Before-and-after change records:
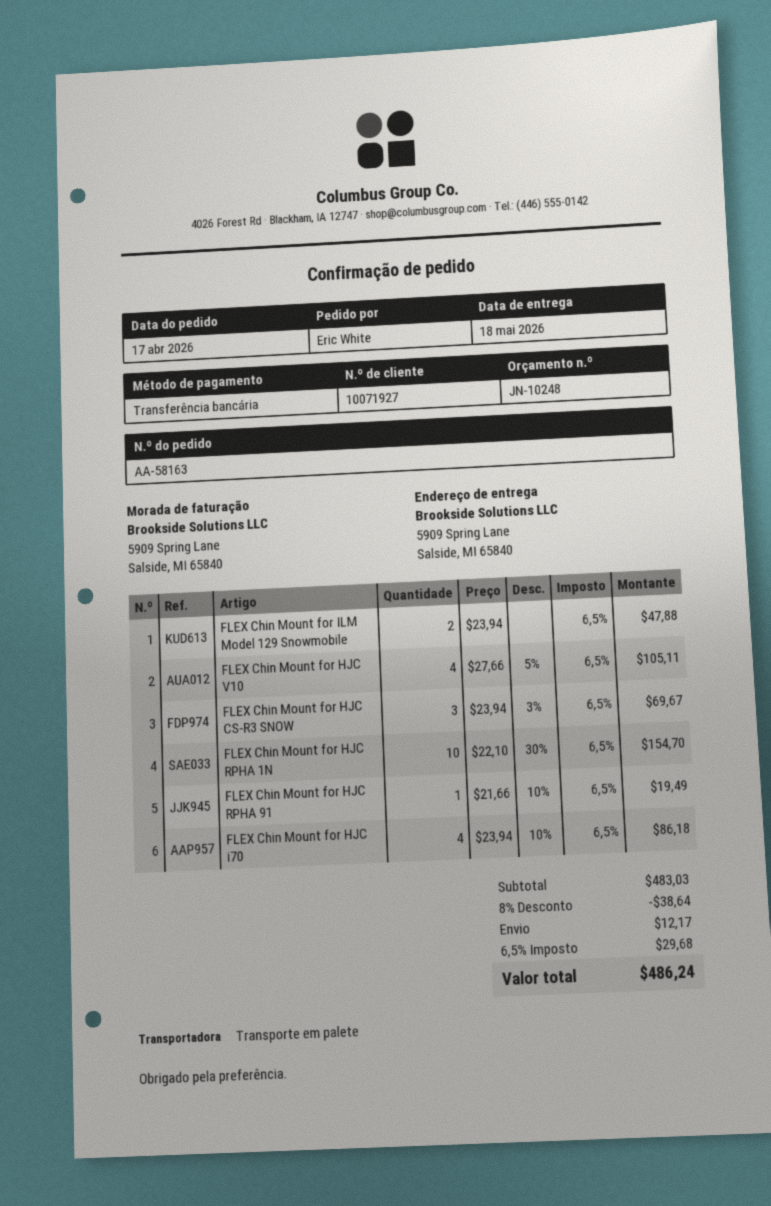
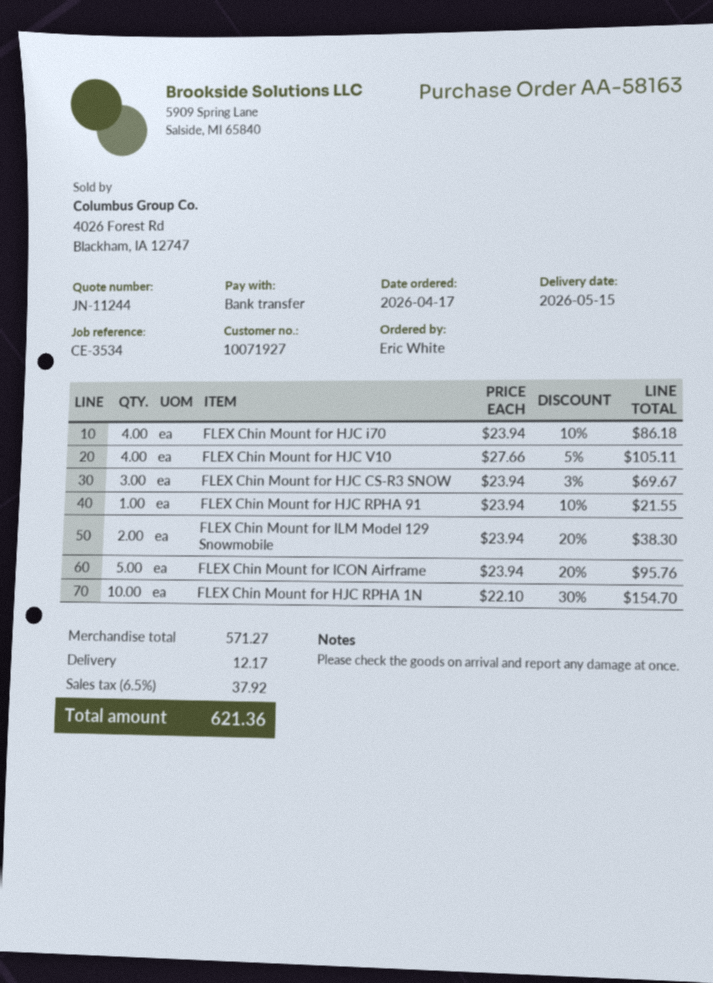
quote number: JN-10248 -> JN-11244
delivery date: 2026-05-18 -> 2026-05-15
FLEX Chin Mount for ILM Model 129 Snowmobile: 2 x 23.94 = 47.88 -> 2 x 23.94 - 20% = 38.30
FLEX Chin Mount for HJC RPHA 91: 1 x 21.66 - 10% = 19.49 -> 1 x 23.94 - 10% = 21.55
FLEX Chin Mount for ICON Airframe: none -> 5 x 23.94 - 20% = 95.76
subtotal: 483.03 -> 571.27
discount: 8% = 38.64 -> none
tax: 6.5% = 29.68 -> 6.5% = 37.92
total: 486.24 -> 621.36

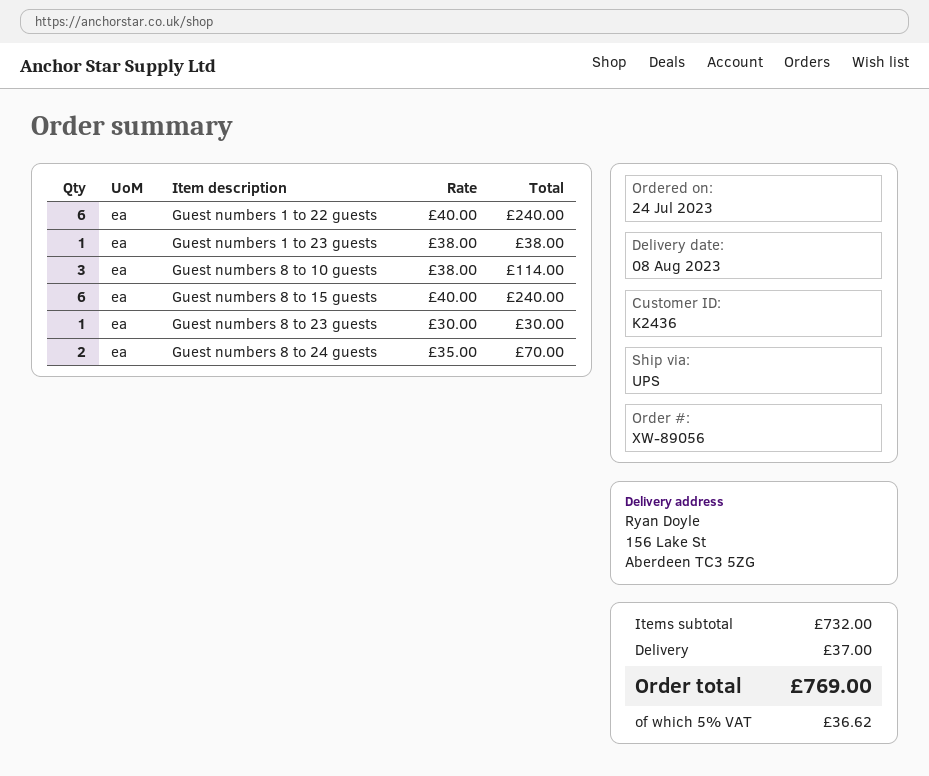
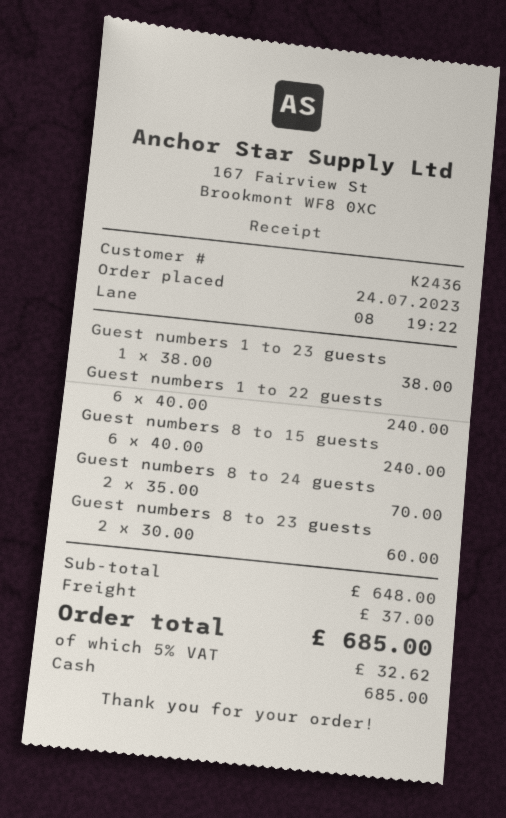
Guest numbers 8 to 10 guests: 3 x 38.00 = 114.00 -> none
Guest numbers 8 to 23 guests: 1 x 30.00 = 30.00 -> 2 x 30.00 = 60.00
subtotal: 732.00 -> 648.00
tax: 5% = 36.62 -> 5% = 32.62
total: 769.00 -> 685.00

* * *

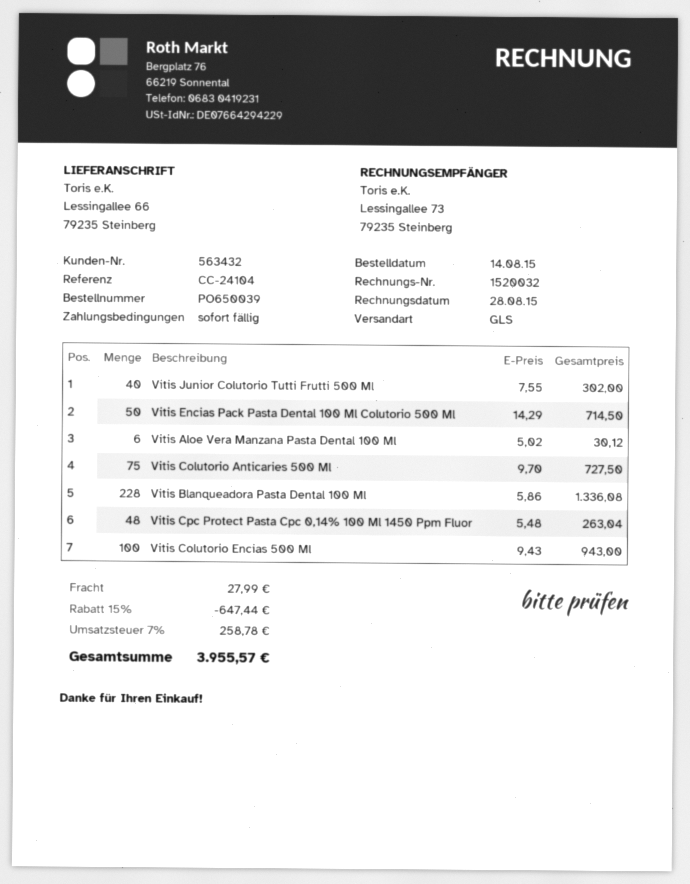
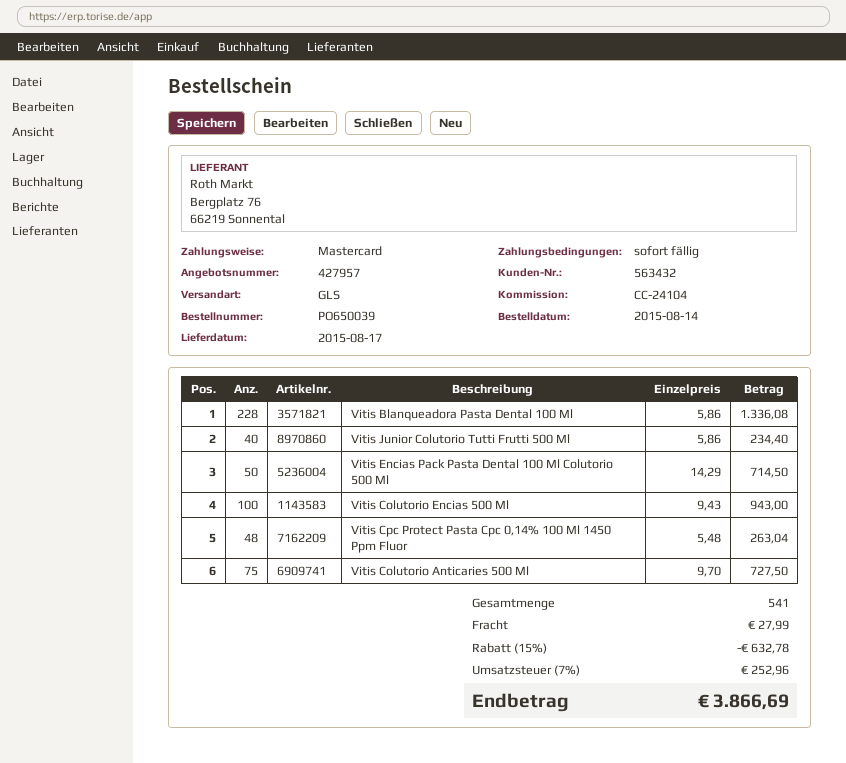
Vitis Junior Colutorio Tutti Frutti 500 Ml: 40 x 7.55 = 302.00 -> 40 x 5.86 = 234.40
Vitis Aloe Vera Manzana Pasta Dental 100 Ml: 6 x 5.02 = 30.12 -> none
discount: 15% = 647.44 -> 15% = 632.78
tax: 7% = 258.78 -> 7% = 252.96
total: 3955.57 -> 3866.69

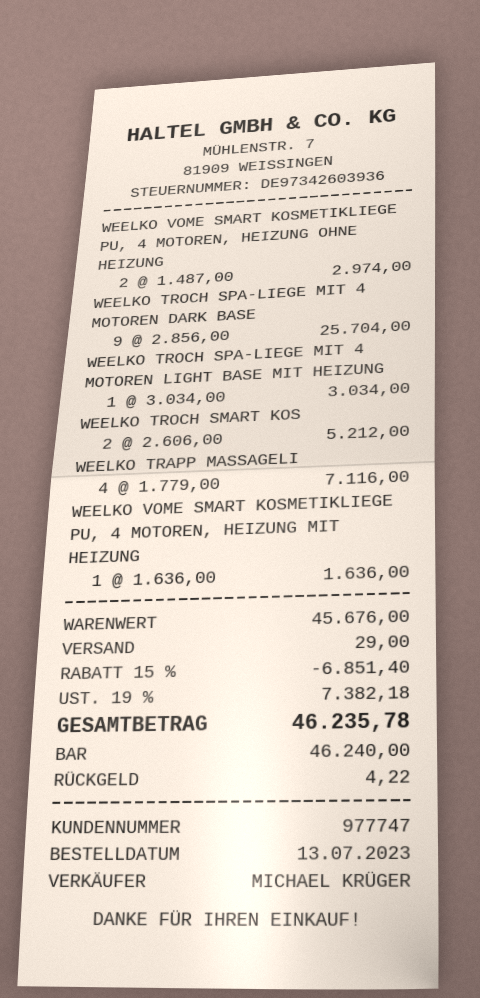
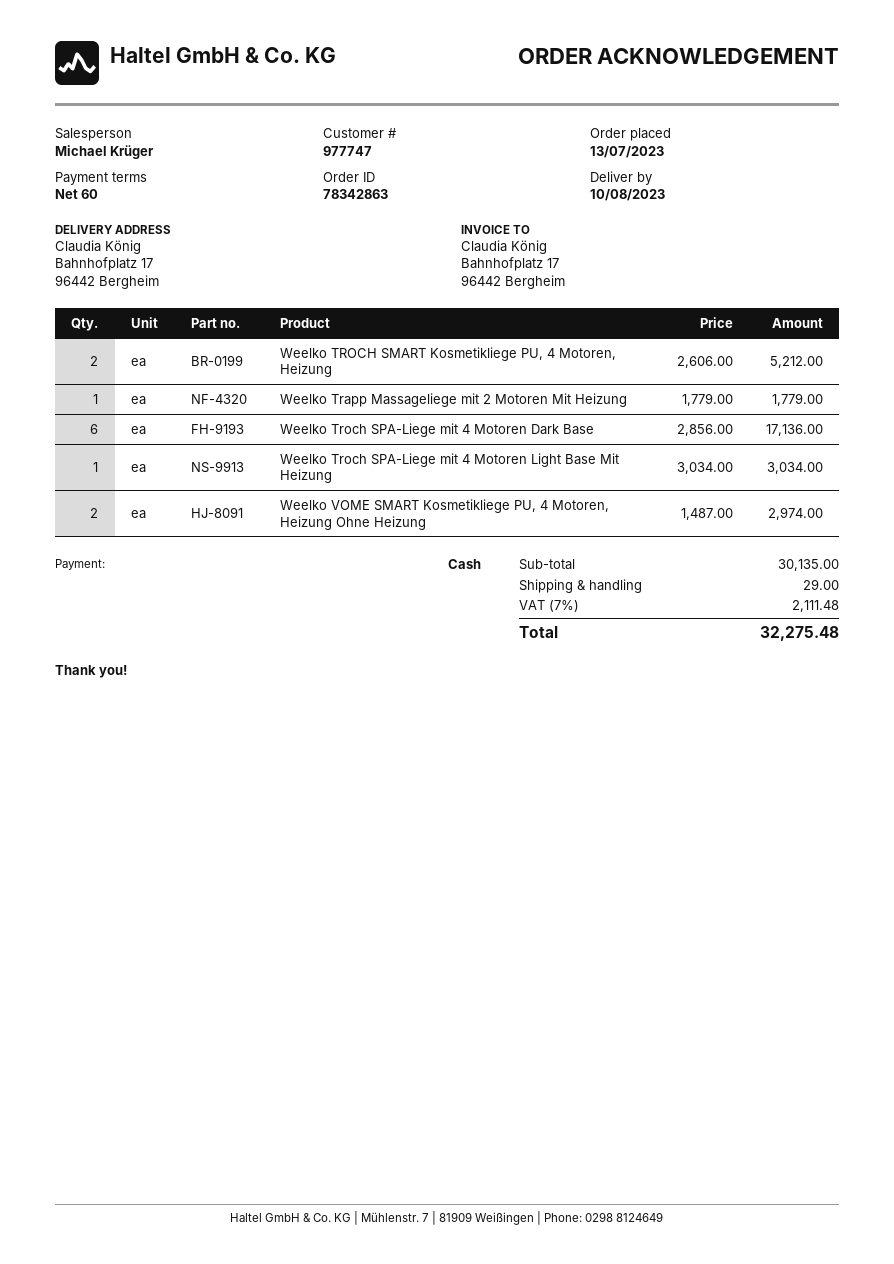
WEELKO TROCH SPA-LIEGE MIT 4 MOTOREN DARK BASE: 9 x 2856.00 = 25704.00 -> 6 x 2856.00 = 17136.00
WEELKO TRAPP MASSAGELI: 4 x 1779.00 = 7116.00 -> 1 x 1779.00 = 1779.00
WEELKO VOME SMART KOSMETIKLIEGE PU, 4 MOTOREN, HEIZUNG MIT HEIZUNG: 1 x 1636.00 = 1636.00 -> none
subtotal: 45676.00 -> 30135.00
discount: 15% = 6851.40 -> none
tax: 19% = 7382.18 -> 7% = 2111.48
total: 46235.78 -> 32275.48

* * *

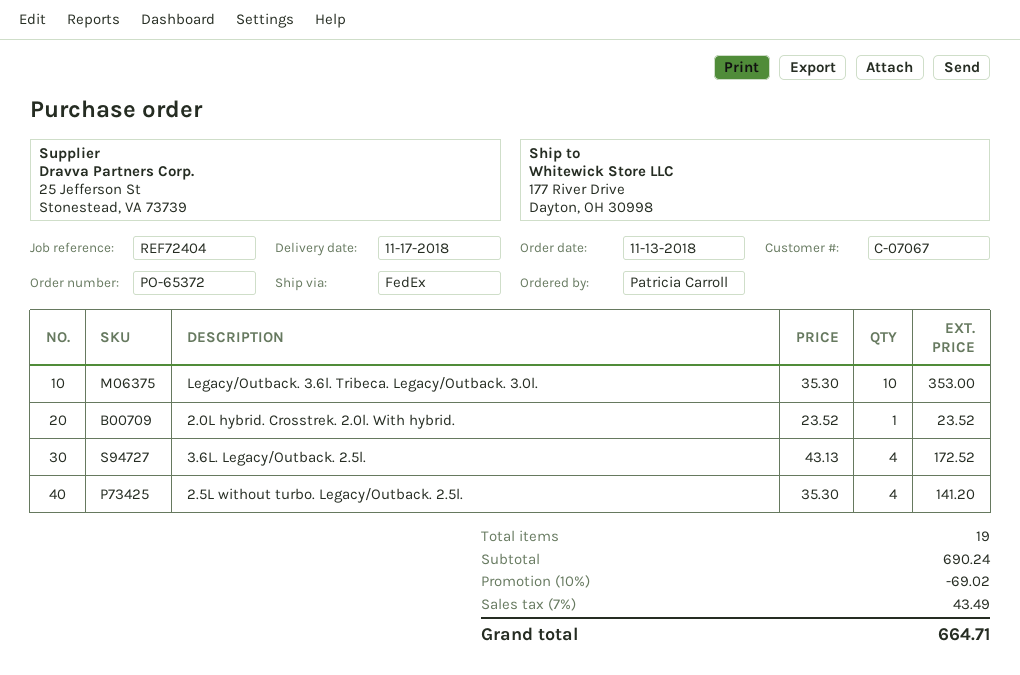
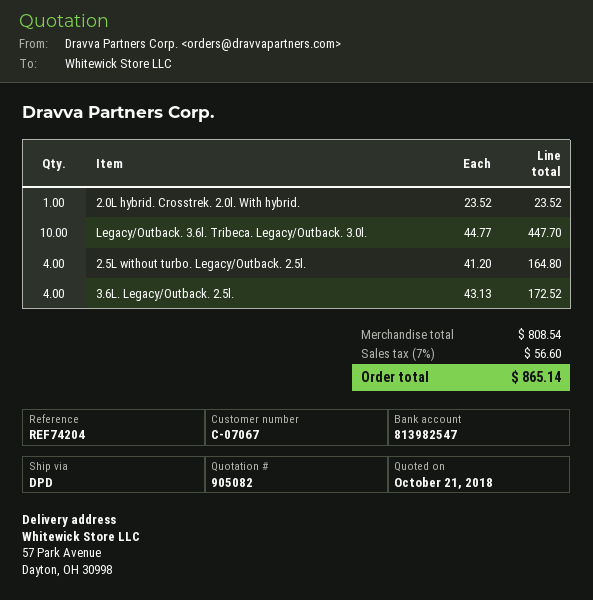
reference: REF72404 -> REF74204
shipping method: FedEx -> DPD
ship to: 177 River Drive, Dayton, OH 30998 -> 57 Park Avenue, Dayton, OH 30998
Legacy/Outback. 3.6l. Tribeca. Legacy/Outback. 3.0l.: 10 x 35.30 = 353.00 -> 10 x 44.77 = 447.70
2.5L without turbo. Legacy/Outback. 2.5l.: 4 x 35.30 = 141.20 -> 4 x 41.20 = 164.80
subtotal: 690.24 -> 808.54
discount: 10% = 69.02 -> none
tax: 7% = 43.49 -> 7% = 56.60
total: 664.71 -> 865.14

**What to work on**
Retype only this portion of the data above: the line containing "discount: 15% = 6851.40 -> none", the line containing "total: 46235.78 -> 32275.48", and all lines between them, exactly.

**Output of the task**
discount: 15% = 6851.40 -> none
tax: 19% = 7382.18 -> 7% = 2111.48
total: 46235.78 -> 32275.48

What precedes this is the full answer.